» TASK REQUIREMENTS:
Copy out each line of the data that includes the string "letter".

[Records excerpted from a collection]
####

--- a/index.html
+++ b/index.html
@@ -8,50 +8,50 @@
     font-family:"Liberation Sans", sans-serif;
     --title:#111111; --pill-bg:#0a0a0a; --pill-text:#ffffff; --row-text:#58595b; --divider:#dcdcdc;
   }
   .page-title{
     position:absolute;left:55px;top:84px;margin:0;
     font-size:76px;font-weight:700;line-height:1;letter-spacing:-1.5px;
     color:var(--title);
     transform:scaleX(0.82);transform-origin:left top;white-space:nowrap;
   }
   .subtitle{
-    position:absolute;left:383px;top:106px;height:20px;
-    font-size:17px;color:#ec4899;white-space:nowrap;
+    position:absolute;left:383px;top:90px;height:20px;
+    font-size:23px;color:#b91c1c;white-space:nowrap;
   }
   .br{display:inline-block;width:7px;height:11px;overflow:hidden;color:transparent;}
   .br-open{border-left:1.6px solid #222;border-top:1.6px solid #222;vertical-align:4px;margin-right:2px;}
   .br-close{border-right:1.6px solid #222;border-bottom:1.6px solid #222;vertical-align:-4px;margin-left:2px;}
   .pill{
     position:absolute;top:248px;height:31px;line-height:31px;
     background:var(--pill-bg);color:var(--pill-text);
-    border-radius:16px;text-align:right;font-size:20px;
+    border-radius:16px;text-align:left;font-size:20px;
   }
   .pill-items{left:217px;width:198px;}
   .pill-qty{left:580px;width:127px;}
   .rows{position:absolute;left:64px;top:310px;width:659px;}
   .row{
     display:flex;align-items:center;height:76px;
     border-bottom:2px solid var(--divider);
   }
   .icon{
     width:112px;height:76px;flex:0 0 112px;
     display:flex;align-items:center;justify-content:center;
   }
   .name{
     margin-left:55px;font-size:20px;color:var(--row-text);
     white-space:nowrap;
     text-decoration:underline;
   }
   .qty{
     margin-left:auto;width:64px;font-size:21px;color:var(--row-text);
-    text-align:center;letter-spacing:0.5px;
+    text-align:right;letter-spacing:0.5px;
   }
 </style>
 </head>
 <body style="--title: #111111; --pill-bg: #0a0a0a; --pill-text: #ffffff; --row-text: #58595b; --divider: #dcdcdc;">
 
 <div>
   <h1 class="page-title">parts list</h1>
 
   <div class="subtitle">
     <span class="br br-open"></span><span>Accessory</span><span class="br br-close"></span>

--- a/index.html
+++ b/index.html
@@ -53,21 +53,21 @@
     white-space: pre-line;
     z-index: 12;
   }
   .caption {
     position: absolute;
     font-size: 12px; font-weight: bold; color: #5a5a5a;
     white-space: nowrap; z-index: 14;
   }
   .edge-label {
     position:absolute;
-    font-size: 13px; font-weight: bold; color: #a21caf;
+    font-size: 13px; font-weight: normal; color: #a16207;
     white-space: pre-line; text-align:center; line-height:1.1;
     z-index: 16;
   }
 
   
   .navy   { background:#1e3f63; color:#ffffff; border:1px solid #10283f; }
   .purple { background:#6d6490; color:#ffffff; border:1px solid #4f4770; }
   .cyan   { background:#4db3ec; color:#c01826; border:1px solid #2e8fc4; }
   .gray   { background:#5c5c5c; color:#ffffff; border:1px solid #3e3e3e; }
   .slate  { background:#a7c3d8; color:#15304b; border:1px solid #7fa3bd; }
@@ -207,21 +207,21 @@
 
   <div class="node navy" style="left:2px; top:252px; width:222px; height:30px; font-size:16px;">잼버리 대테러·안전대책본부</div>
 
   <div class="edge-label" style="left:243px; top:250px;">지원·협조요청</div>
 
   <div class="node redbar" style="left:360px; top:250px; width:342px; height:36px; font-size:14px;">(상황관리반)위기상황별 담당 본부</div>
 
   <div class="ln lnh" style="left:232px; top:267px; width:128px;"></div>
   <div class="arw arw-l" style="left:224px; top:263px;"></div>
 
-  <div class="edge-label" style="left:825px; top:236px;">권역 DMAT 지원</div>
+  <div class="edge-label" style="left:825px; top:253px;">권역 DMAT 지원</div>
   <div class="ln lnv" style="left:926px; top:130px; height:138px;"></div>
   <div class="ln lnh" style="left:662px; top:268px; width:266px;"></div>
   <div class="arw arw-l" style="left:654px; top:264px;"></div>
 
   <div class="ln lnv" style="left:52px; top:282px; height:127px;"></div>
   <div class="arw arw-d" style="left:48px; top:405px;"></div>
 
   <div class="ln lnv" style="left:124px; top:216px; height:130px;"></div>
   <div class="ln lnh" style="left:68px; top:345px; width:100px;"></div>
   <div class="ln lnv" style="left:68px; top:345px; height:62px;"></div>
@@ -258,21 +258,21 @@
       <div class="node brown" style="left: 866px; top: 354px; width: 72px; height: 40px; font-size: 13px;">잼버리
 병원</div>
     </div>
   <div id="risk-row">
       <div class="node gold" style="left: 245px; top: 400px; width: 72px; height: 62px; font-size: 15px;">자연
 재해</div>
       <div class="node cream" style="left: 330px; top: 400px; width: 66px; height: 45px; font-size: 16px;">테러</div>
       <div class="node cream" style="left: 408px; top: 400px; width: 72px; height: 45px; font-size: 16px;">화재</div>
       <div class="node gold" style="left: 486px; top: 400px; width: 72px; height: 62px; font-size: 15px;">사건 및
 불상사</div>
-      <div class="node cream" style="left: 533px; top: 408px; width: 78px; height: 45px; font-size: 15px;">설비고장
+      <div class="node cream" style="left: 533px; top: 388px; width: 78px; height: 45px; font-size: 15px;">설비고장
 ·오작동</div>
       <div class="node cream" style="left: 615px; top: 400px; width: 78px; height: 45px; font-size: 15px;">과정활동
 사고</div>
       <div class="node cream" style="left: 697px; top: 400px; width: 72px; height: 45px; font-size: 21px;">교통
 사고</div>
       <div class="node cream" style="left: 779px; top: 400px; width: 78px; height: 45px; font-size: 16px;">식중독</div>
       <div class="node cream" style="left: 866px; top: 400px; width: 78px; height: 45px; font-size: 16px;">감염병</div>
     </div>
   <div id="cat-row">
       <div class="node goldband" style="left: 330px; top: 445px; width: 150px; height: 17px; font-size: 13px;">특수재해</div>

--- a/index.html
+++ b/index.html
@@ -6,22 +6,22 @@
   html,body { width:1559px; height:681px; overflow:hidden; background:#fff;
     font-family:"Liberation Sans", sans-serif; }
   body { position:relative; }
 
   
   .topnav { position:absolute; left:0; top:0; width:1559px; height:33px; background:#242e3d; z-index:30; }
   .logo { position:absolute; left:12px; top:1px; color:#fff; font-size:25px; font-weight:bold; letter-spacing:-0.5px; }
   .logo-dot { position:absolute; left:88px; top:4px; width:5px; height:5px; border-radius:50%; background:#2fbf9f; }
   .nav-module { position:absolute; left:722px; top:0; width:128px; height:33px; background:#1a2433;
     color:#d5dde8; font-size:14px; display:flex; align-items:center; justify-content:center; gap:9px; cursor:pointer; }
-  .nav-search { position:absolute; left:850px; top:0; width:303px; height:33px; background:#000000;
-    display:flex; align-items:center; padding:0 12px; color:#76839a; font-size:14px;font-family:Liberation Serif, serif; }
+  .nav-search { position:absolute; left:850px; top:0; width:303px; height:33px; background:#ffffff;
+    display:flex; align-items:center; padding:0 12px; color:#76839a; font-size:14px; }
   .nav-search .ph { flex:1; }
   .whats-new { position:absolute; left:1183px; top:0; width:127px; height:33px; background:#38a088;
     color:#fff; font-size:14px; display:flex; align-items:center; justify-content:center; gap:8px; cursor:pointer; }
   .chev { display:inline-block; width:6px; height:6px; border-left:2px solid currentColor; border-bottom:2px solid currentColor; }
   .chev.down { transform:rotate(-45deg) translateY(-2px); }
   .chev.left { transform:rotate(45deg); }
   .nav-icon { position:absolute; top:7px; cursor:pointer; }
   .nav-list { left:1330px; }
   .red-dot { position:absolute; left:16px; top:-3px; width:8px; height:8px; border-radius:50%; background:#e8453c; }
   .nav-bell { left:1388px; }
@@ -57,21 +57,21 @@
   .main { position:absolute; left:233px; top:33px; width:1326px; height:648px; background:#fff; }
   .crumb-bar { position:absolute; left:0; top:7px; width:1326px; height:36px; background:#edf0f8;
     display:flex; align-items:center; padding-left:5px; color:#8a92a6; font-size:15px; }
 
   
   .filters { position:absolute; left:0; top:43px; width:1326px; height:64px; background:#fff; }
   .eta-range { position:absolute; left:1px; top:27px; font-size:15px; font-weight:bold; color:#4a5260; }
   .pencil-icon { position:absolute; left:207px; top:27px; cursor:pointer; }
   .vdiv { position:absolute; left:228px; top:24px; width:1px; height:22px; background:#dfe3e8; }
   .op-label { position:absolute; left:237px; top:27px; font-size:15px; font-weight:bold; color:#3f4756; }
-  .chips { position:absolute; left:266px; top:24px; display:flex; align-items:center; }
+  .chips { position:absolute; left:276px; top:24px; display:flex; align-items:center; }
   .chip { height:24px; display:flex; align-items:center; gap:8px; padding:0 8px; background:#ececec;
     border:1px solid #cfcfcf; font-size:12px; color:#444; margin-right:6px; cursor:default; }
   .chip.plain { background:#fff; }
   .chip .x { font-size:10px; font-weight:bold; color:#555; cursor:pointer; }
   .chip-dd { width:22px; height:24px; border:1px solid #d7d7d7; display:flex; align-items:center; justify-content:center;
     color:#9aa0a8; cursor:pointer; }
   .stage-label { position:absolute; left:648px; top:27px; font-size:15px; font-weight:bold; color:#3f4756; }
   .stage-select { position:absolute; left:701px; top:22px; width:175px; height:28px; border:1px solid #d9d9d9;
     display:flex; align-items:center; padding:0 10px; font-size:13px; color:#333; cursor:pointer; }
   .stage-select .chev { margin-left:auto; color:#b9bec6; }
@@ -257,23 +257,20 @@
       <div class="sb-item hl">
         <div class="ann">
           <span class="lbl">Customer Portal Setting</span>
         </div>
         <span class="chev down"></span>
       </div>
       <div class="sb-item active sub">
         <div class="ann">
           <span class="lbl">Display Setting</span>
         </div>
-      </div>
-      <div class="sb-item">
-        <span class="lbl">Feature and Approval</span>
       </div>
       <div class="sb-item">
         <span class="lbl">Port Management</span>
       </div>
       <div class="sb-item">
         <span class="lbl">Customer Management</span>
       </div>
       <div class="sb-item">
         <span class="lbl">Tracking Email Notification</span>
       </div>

####

» REPLY:
     font-size:76px;font-weight:700;line-height:1;letter-spacing:-1.5px;
-    text-align:center;letter-spacing:0.5px;
+    text-align:right;letter-spacing:0.5px;
   .logo { position:absolute; left:12px; top:1px; color:#fff; font-size:25px; font-weight:bold; letter-spacing:-0.5px; }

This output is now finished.